→ **Problem details**: Would you return the data below exactly as it stands, with every picture left out?

────────────────────

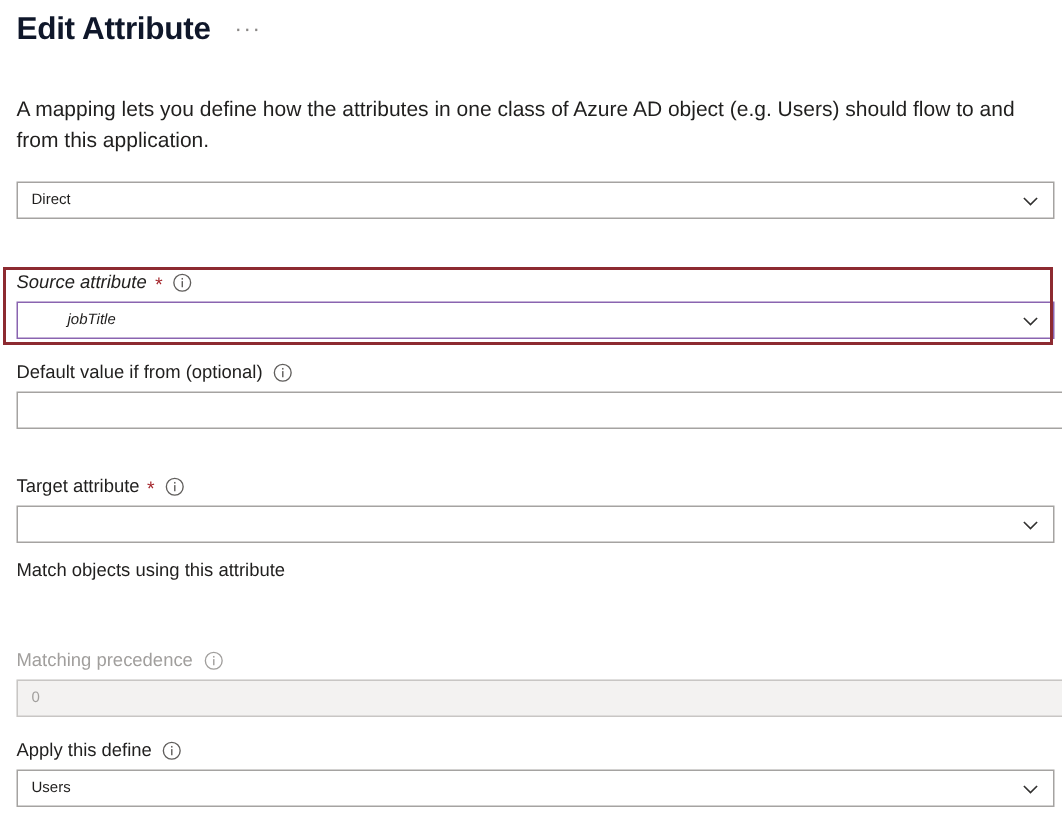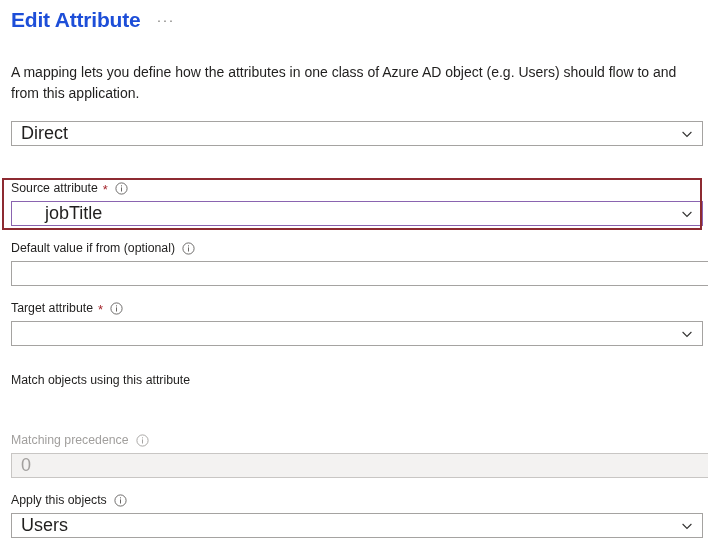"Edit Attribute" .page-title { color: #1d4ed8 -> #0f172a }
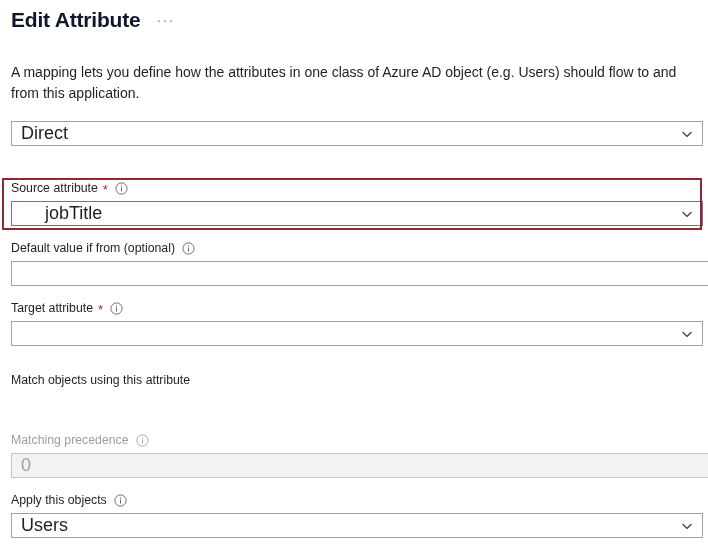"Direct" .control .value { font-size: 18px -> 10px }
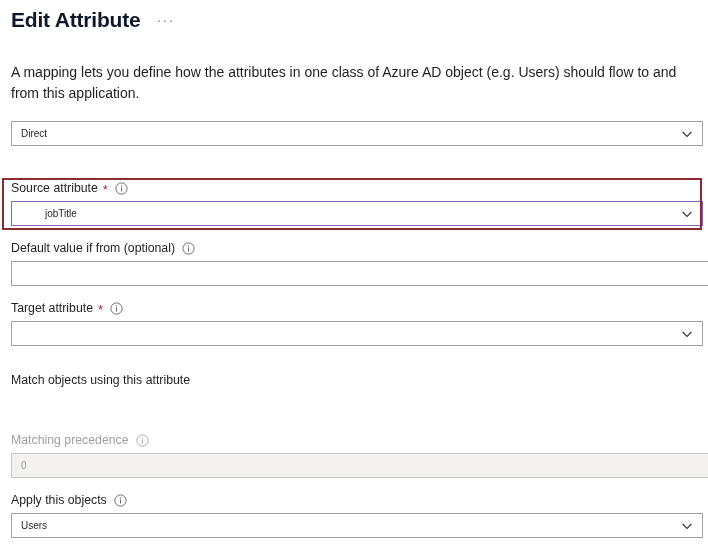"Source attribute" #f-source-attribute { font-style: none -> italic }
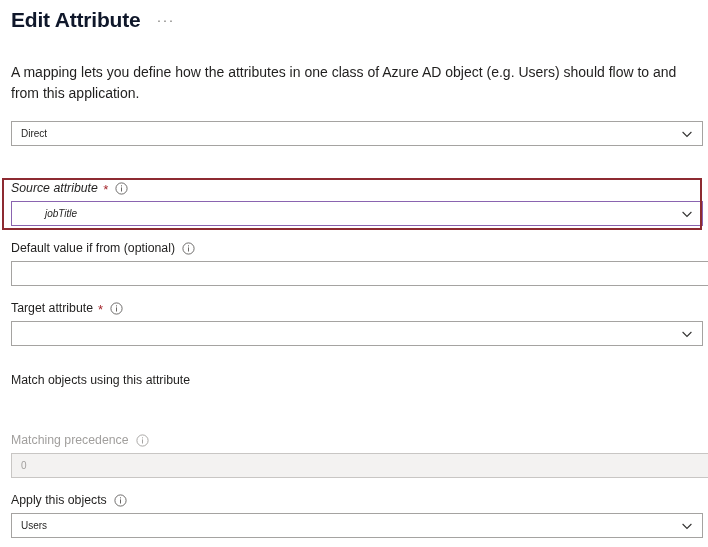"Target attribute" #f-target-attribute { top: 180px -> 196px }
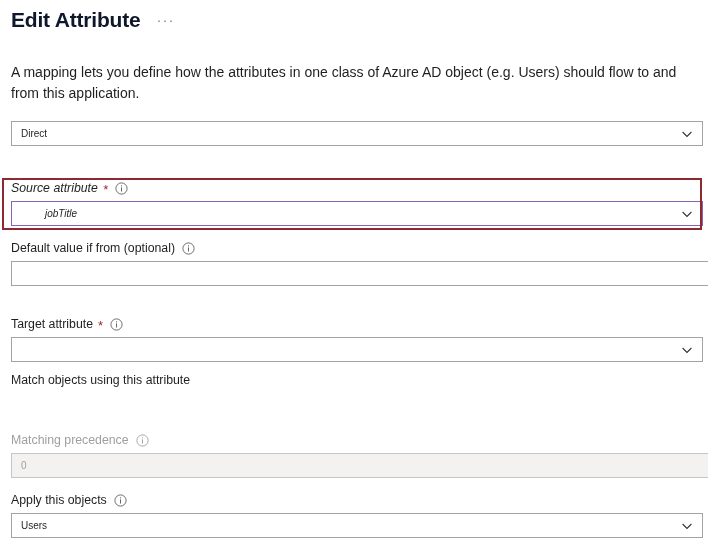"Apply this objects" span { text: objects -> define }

────────────────────

→ **Result of this exercise**:
"Edit Attribute" .page-title { color: #1d4ed8 -> #0f172a }
"Direct" .control .value { font-size: 18px -> 10px }
"Source attribute" #f-source-attribute { font-style: none -> italic }
"Target attribute" #f-target-attribute { top: 180px -> 196px }
"Apply this objects" span { text: objects -> define }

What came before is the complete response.